Tenía una mesa con una selección de los autores que distribuye y, como buen comercial, intentó venderme uno. Al principio, yo no estaba por la labor. Pero él insistió: podía elegir, enfatizó, entre libros infantiles, una novela romántica “picantona”, otra histórica que se desarrolla en África, y una cuarta de suspense. Me decanté por esta última, La playa del hombre muerto, de K. Dilano. Más allá del género, desconocía de qué iba. Luego resultó que era una historia de intriga y de pasión desenfrenada entre dos hombres —Daniel y Alain— en Barcelona. ¡Para que luego digan que uno no es un lector moderno!

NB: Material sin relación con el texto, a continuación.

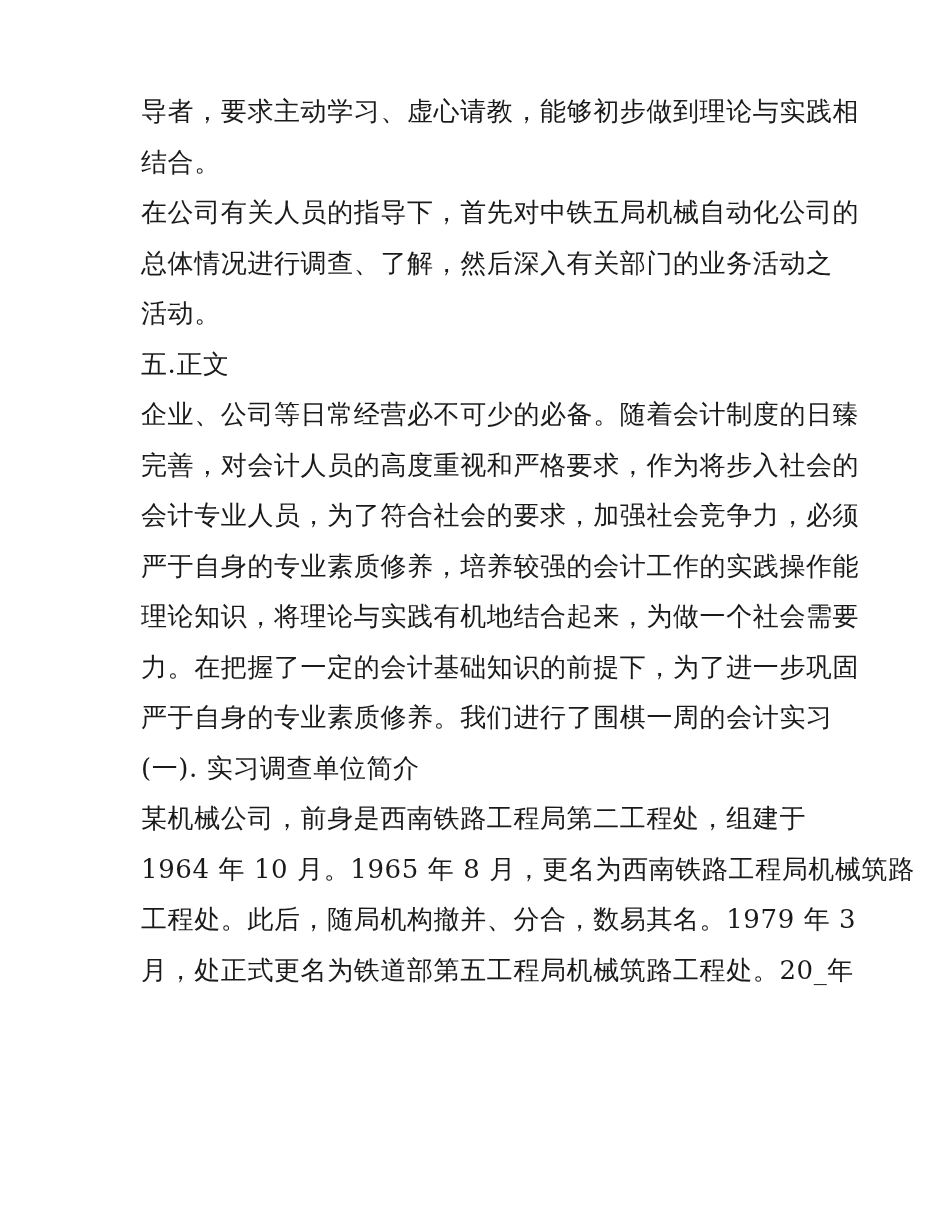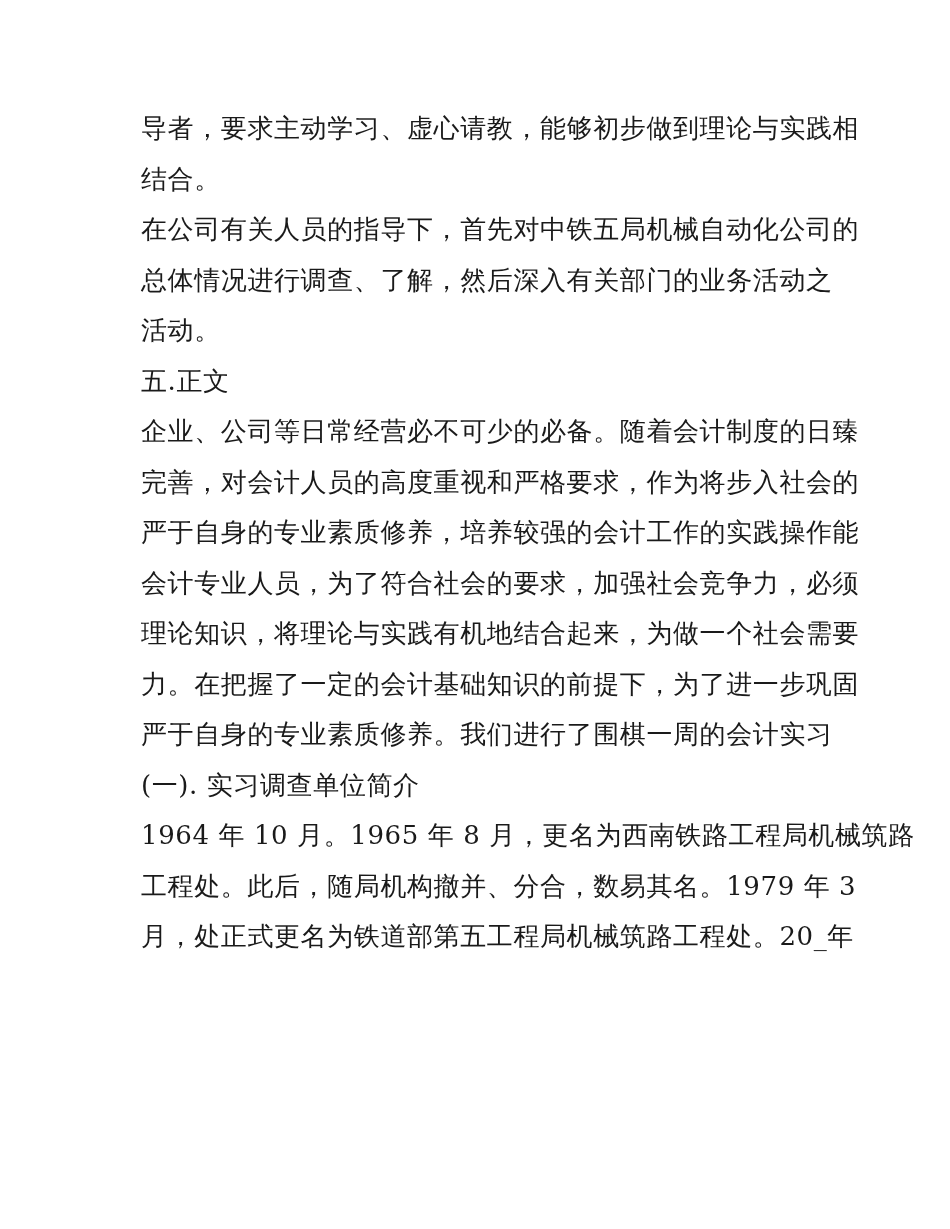"导者，要求主动学习、虚心请教，能够初步做到理论与实践相" .page { top: 103px -> 86px }
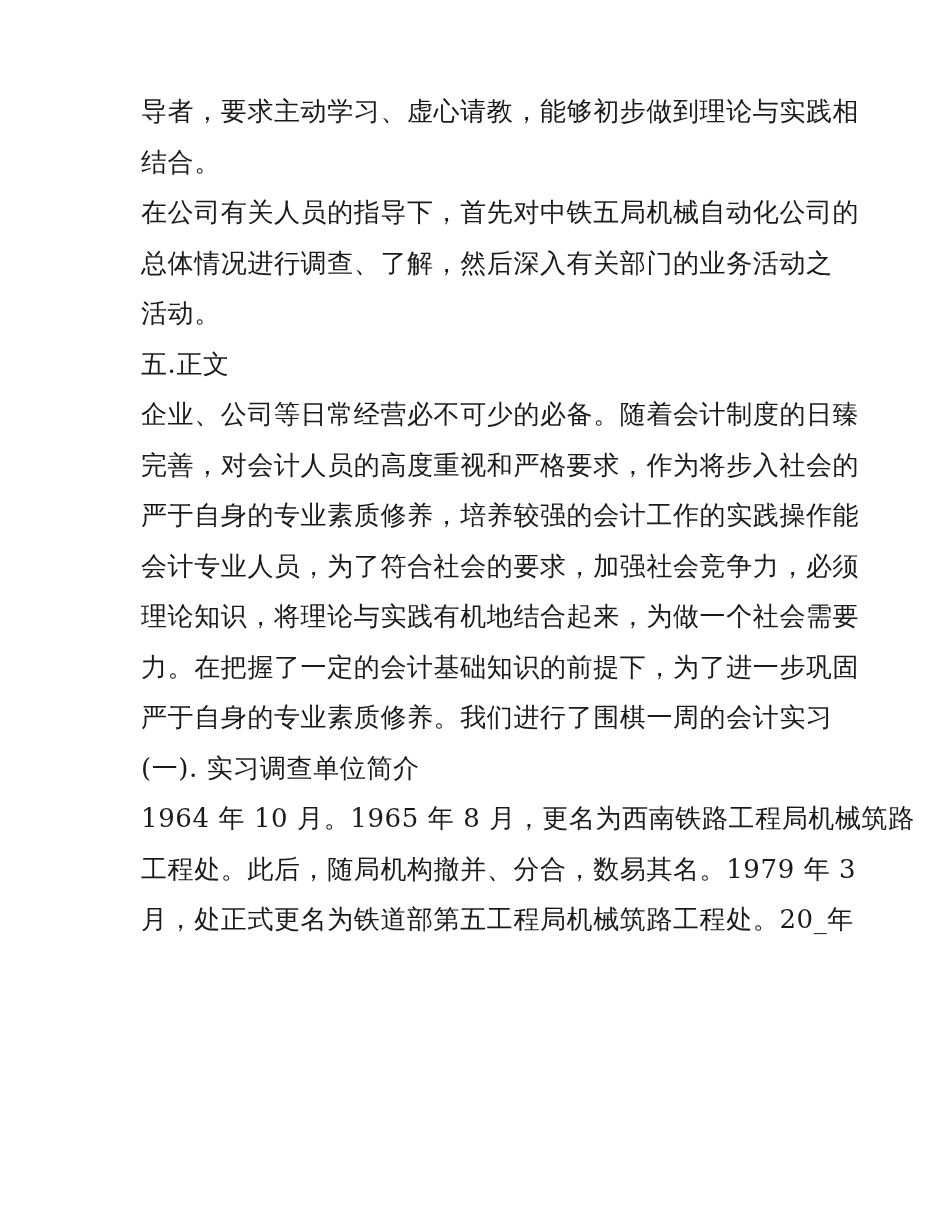"严于自身的专业素质修养，培养较强的会计工作的实践操作能" div.line { order: before "会计专业人员，为了符合社会的要求，加强社会竞争力，必须" -> after "会计专业人员，为了符合社会的要求，加强社会竞争力，必须" }
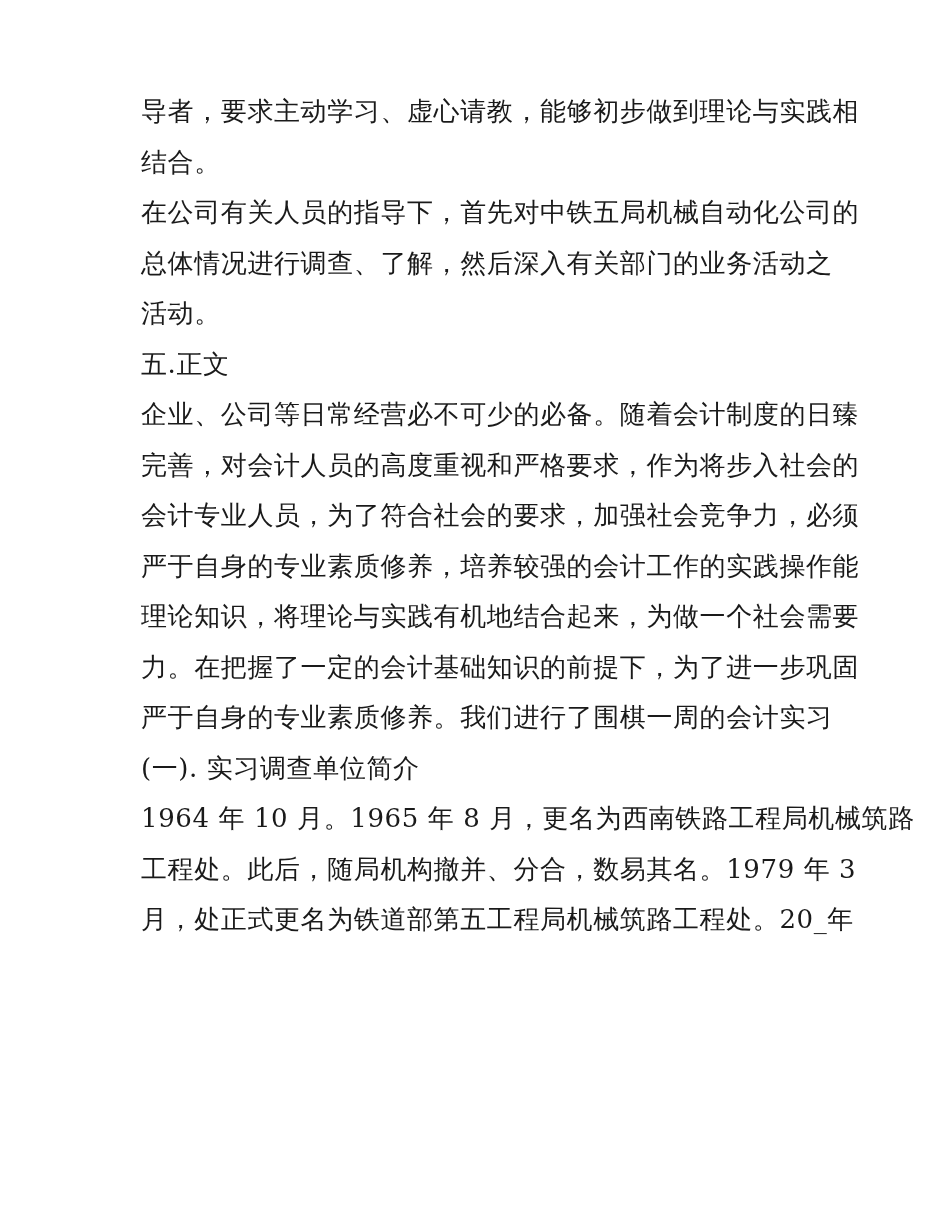"某机械公司，前身是西南铁路工程局第二工程处，组建于" div.line { html: none -> <div>某机械公司，前身是西南铁路工程局第二工程处，组建于</div> }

Antes de despedirnos, Alejandro me presentó a Dolores Bernabé, una de las autoras de su catálogo. Está especializada en literatura infantil. Me comentó que le iba bien. Su último libro Flapin, el duende de los sueños va por la quinta edición, según me dijo, y yo la creo.
Dolores Bernabé fue uno de los autores invitados para firmar ejemplares y hablar con los lectores. Yo siento mucho respeto por estos escritores porque sé lo difícil que es escribir. Desde luego no es lo que hace la humorista Paz Padilla. Verlos sentados frente a las casetas, exponiendo sus novelas y libros de poemas en mesas plegables, despertaba mi admiración. Además de ser escritores, deben ser vendedores de su obra, y no todos sirven para relaciones públicas. ¿Cuántos ejemplares vendieron en una tarde? Algunos vinieron de Murcia para ganar lectores, lo que es admirable en un país en que se publica mucho (más de 80.000 títulos al año), pero apenas se lee.
Antes de que sea demasiado tarde, hay que honrar a estos escritores modestos que no figuran en las listas de los más vendidos, ni aparecen en los suplementos culturales de los periódicos, ni son acogidos por las grandes editoriales. Escritores desconocidos para el gran público, consagrados a sus obras con entereza y dignidad, que “intentan encontrar su mundo y su voz”, como recuerda mi amigo José Julio Perlado en sus memorias Los cuadernos Miquelrius.
Son hombres y mujeres de cualquier edad, jóvenes y maduros, que lo han apostado todo a la incierta carta de la literatura, llegando incluso a pagarse las ediciones de los primeros libros. Hay algo de hermoso y heroico en esta actitud romántica de quienes se rebelan contra un mundo de autómatas y papagayos siniestros que ha dictado la sentencia de muerte de la literatura. A nosotros, sus futuros huérfanos, nos queda la noble encomienda de organizarle un entierro a la altura de su belleza.